Located within walking distance of each other in Shoreditch, the spaces are designed to encourage local residents, workers and visitors to cross paths.
"There are nowadays many communities in Shoreditch that are overlapping each other," Khan told Dezeen.
"You've got the tech startups, you've got Friday-night traffic of people coming out to party, you've got an established residential community, and it's an incredibly busy thoroughfare for cars and pedestrians."
"Those communities don't cross positively. They don't help each other or learn from each other," he continued. "What we tried to do here is create a space that the different communities can all use."
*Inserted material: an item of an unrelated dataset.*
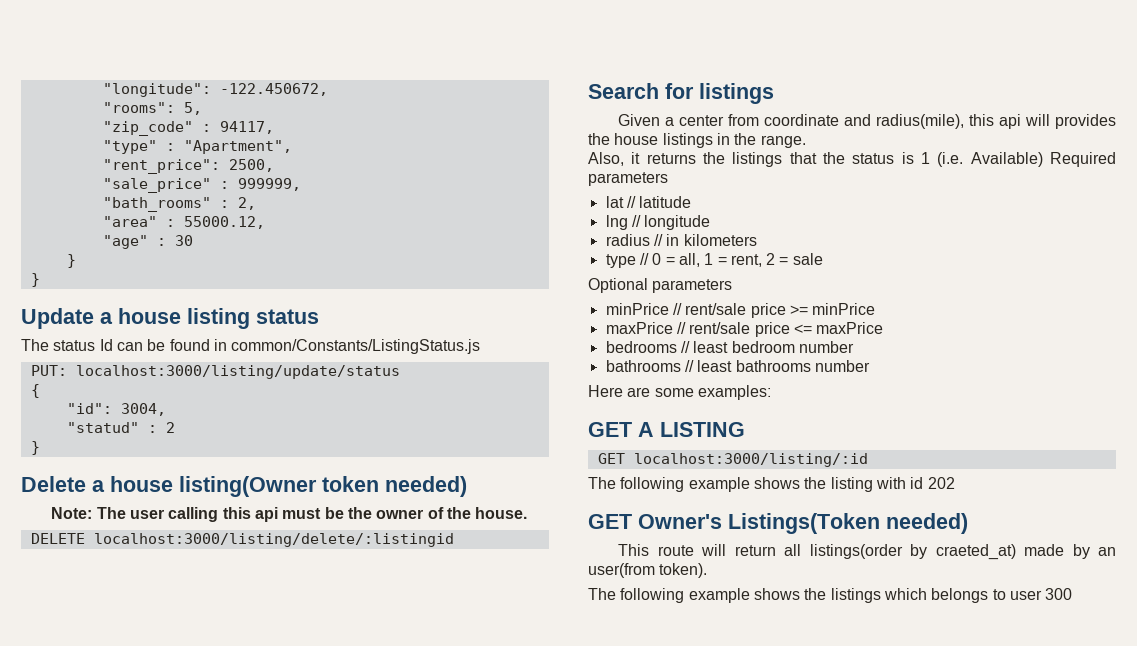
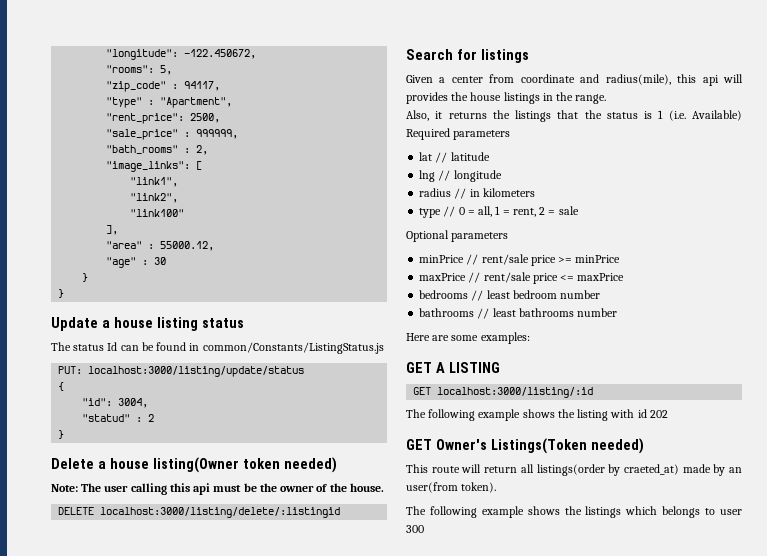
(256, 203) none -> [106,161,203,172] [130,177,179,187] [130,193,179,203] [130,209,185,217] [106,225,119,235] // "image_links": [ // "link1", // "link2", // "link100" // ],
The plant-filled spaces – named Connect, Create and Relax – are underpinned by the Japanese idea of shinrin-yoku, which translates as forest bathing.
The Relax room, located on the junction of Old Street and Pitfield Street, is elevated from the ground. Visitors have to walk up a small hill made from rubber mulch to crawl into it through its base.
The Create structure is located in Charles Square in the middle of a residential estate. It features bleacher-style seating and power outlets for visitors' phones and laptops.
The final room, Connect, is a corridor-like space installed in the square next to Shoreditch Fire Station. Inside this space is a long communal table intended to encourage passersby to meet and interact.
Each of three rooms is made from layers of corrugated plastic sheeting. At night, LEDs trapped within the plastic walls illuminate the space, giving off a soft glow.
The rooms have been filled with plants specially picked out by horticulturalist Jin Ahn. Visitors are encouraged to take away plants, and can also donate plants that they cannot look after anymore.
"It's nice to see the city changing around us, but on the other hand we feel we're losing things that we grew up with that the new generation can't access anymore," said Khan at the unveiling.
He believes we are living with fewer civic spaces, like libraries. "The idea that you take the plants away from here is from the library model," he said. "People will take the plants, and people can bring things here that they've out grown".
At 36, Asif Khan is one of a generation of emerging young British architects that are attracting international attention. He recently made the shortlist for the Guggenheim Helsinki and won the competition to design a new building for the Museum of London.
Forests is a continuation of MINI Living, a project from the car company based on predictions for future city living. MINI Living began with an installation during this year's Milan design week.
MINI Living Forests is open to the public during the London Design Festival, which takes place from 17 to 25 September 2016.
His other projects include an installation in Melbourne's Federation Square, and an elevated wooden play area at an east London primary school.